Hi,
I am trying to continue training from a saved checkpoint when using deepspeed. I am using transformers 4.3.3
Here is how I run the codes. Since T5 pretraining is not added yet to HF repo, I wrote it up myself, and I also modified T5 model only itself by incorporating some adapter layers within the model layers:
USE_TF=0 deepspeed run_mlm.py --model_name_or_path google/mt5-base --dataset_name opus100 --dataset_config_name de-en --do_train --do_eval --output_dir /user/dara/test --max_seq_length 128 --deepspeed ds_config.json --save_steps 10 --fp16
Here is the error I got once trying to continue training from checkpoints. I greatly appreciate your input on this, the key this happens for is ‘exp_avg’. I also add that without deepspeed I do not get this error. Thank you so much. I am really puzzled by this and you are my only hope @stas
[2021-03-16 13:01:52,899] [INFO] [engine.py:1284:_load_checkpoint] rank: 0 loading checkpoint: /users/dara/test/checkpoint-20/global_step20/mp_rank_00_model_states.pt
successfully loaded 1 ZeRO state_dicts for rank 0
p tensor([ 1.7500, -1.6719, 2.4062, ..., -0.1953, 0.2002, -0.6484],
requires_grad=True) key exp_avg saved torch.Size([15013760]) parameter shape torch.Size([597396608])
Traceback (most recent call last):
File "run_mlm.py", line 592, in <module>
main()
File "run_mlm.py", line 558, in main
train_result = trainer.train(resume_from_checkpoint=checkpoint)
File "/user/dara/dev/codes/seq2seq/third_party/trainers/trainer.py", line 780, in train
self._load_optimizer_and_scheduler(resume_from_checkpoint)
File "/user/dara/dev/codes/seq2seq/third_party/trainers/trainer.py", line 1169, in _load_optimizer_and_scheduler
self.deepspeed.load_checkpoint(checkpoint, load_optimizer_states=True, load_lr_scheduler_states=True)
File "/user/dara/libs/anaconda3/envs/fast/lib/python3.7/site-packages/deepspeed/runtime/engine.py", line 1265, in load_checkpoint
load_optimizer_states=load_optimizer_states)
File "/user/dara/libs/anaconda3/envs/fast/lib/python3.7/site-packages/deepspeed/runtime/engine.py", line 1337, in _load_zero_checkpoint
load_from_fp32_weights=self.zero_load_from_fp32_weights())
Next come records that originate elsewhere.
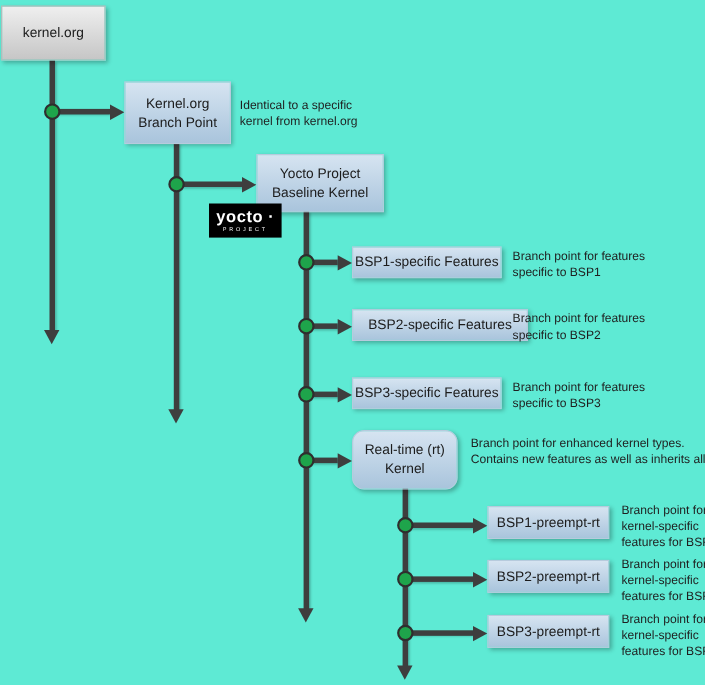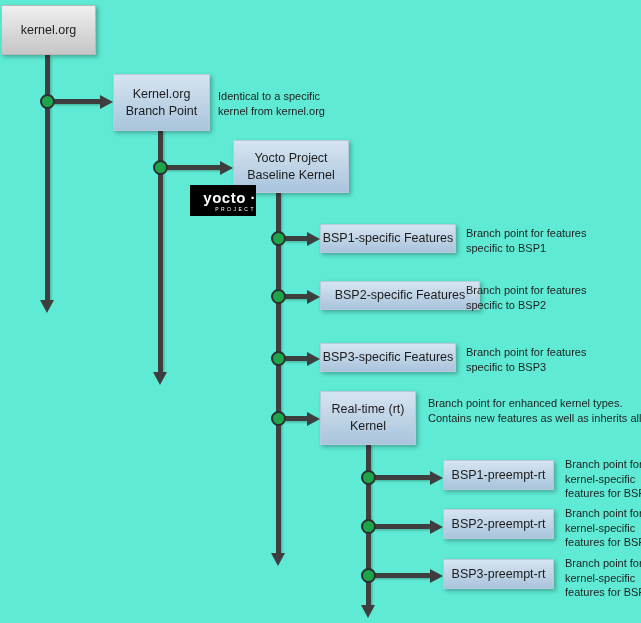--- a/index.html
+++ b/index.html
@@ -31,21 +31,21 @@
   .arrow-right{position:absolute;width:0;height:0;
     border-top:7px solid transparent;border-bottom:7px solid transparent;
     border-left:13px solid #3e3e3e;}
   .dot{position:absolute;width:15px;height:15px;border-radius:50%;
     background:#1ea44b;border:2px solid #2e2e2e;box-sizing:border-box;}
   .note{position:absolute;font-size:11px;line-height:14.5px;color:#1f1f1f;}
   .note div{white-space:nowrap;}
   .logo{
     position:absolute;left:190px;top:185px;width:66px;height:31px;
     background:#000000;color:#ffffff;
-    display:flex;flex-direction:column;align-items:flex-end;justify-content:center;
+    display:flex;flex-direction:column;align-items:center;justify-content:center;
   }
   .logo .word{font-size:15px;font-weight:bold;line-height:15px;letter-spacing:0.5px;}
   .logo .proj{font-size:5px;letter-spacing:2.5px;line-height:6px;margin-top:1px;}
 </style>
 </head>
 <body>
 
 <div class="canvas">
 
   <div class="vline" style="left:45px;top:55px;height:246px;"></div>
@@ -119,21 +119,21 @@
   <div class="box blue" style="left:320px;top:224px;width:136px;height:29px;">
     <span class="lbl-sm">BSP1-specific Features</span>
   </div>
   <div class="box blue" style="left:320px;top:281px;width:160px;height:29px;">
     <span class="lbl-sm">BSP2-specific Features</span>
   </div>
   <div class="box blue" style="left:320px;top:343px;width:136px;height:29px;">
     <span class="lbl-sm">BSP3-specific Features</span>
   </div>
 
-  <div class="box blue" style="left:320px;top:391px;width:96px;height:54px;">
+  <div class="box blue" style="left:320px;top:391px;width:96px;height:54px;border-radius:11px;">
     <span class="lbl">Real-time (rt)</span>
     <span class="lbl">Kernel</span>
   </div>
 
   <div class="box blue" style="left:443px;top:460px;width:111px;height:30px;">
     <span class="lbl-sm">BSP1-preempt-rt</span>
   </div>
   <div class="box blue" style="left:443px;top:509px;width:111px;height:30px;">
     <span class="lbl-sm">BSP2-preempt-rt</span>
   </div>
File "/user/dara/libs/anaconda3/envs/fast/lib/python3.7/site-packages/deepspeed/runtime/zero/stage2.py", line 1822, in load_state_dict
self._restore_base_optimizer_state(state_dict_list)
File "/user/dara/libs/anaconda3/envs/fast/lib/python3.7/site-packages/deepspeed/runtime/zero/stage2.py", line 1783, in _restore_base_optimizer_state
self.optimizer.state[p][key].data.copy_(saved.data)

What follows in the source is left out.